(INSTRUCTIONS TO FOLLOW)
Transcribe all the entries word for word, omitting any pictures they contain.

(Change detection data)

>>

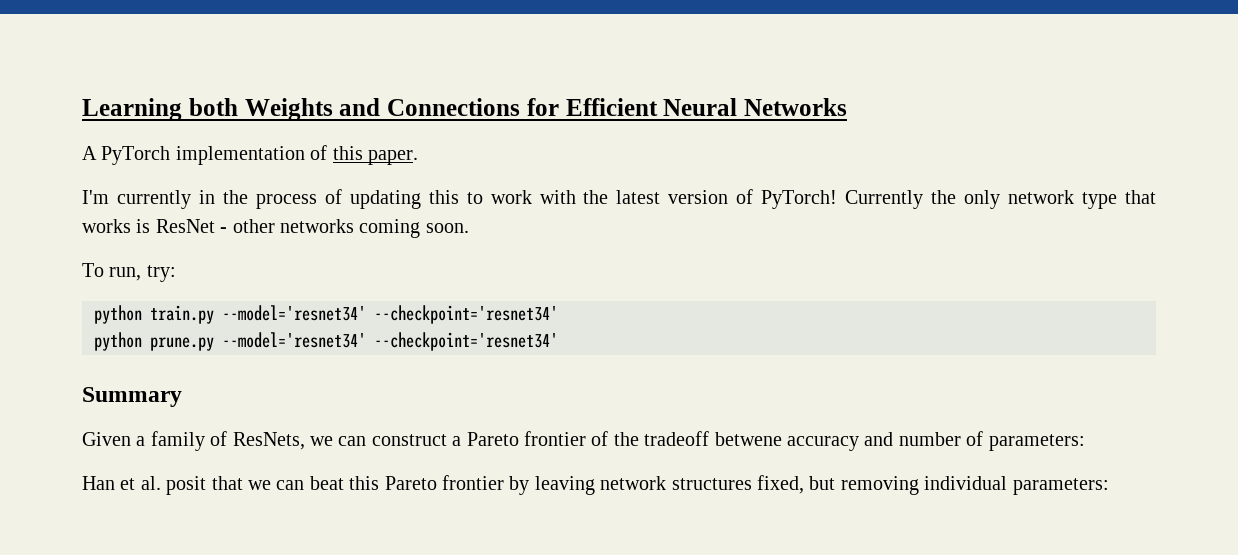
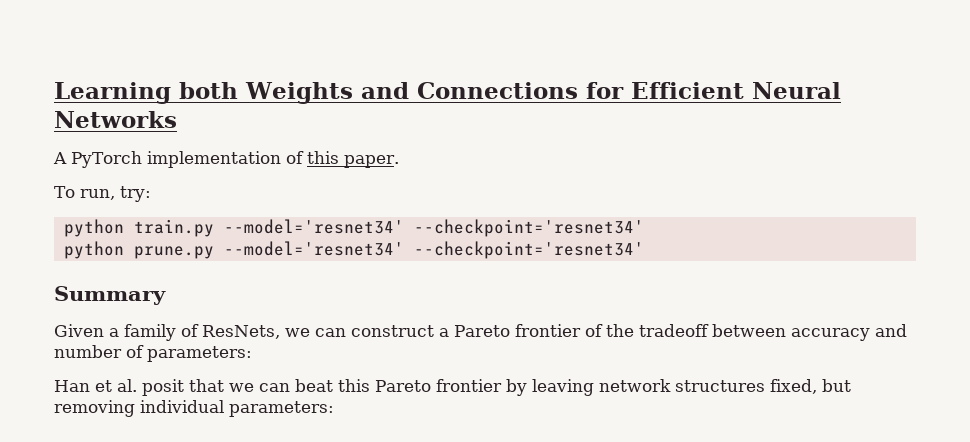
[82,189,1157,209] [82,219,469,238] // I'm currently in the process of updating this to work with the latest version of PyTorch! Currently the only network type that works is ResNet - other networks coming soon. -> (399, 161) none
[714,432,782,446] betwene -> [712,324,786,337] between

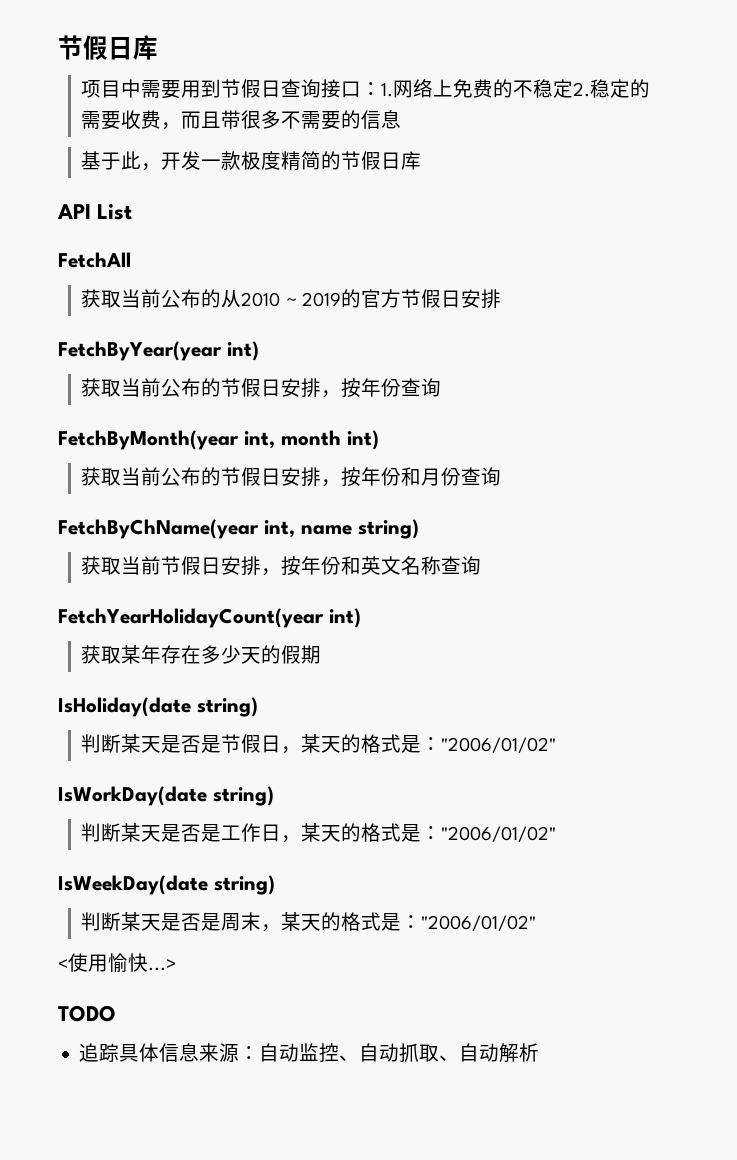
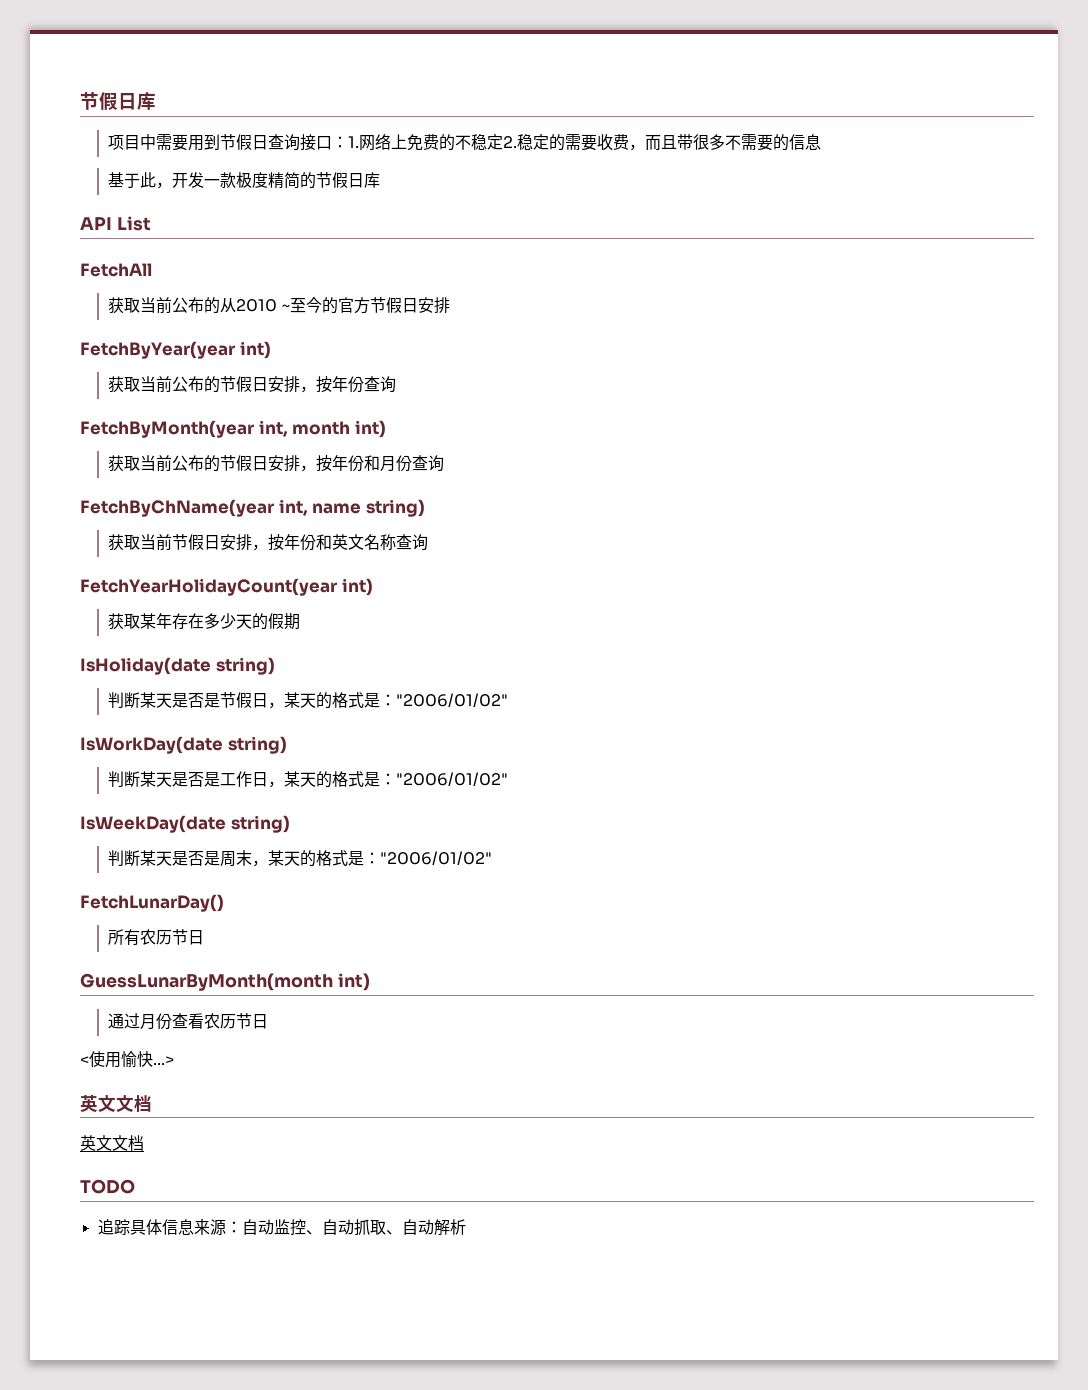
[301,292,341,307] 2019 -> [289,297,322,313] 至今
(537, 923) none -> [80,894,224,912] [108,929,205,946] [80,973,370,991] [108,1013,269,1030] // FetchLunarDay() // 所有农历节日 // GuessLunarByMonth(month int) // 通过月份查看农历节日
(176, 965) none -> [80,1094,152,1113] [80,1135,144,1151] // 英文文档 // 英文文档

<<

(RESULT OF THIS EXERCISE)
[82,189,1157,209] [82,219,469,238] // I'm currently in the process of updating this to work with the latest version of PyTorch! Currently the only network type that works is ResNet - other networks coming soon. -> (399, 161) none
[714,432,782,446] betwene -> [712,324,786,337] between

[301,292,341,307] 2019 -> [289,297,322,313] 至今
(537, 923) none -> [80,894,224,912] [108,929,205,946] [80,973,370,991] [108,1013,269,1030] // FetchLunarDay() // 所有农历节日 // GuessLunarByMonth(month int) // 通过月份查看农历节日
(176, 965) none -> [80,1094,152,1113] [80,1135,144,1151] // 英文文档 // 英文文档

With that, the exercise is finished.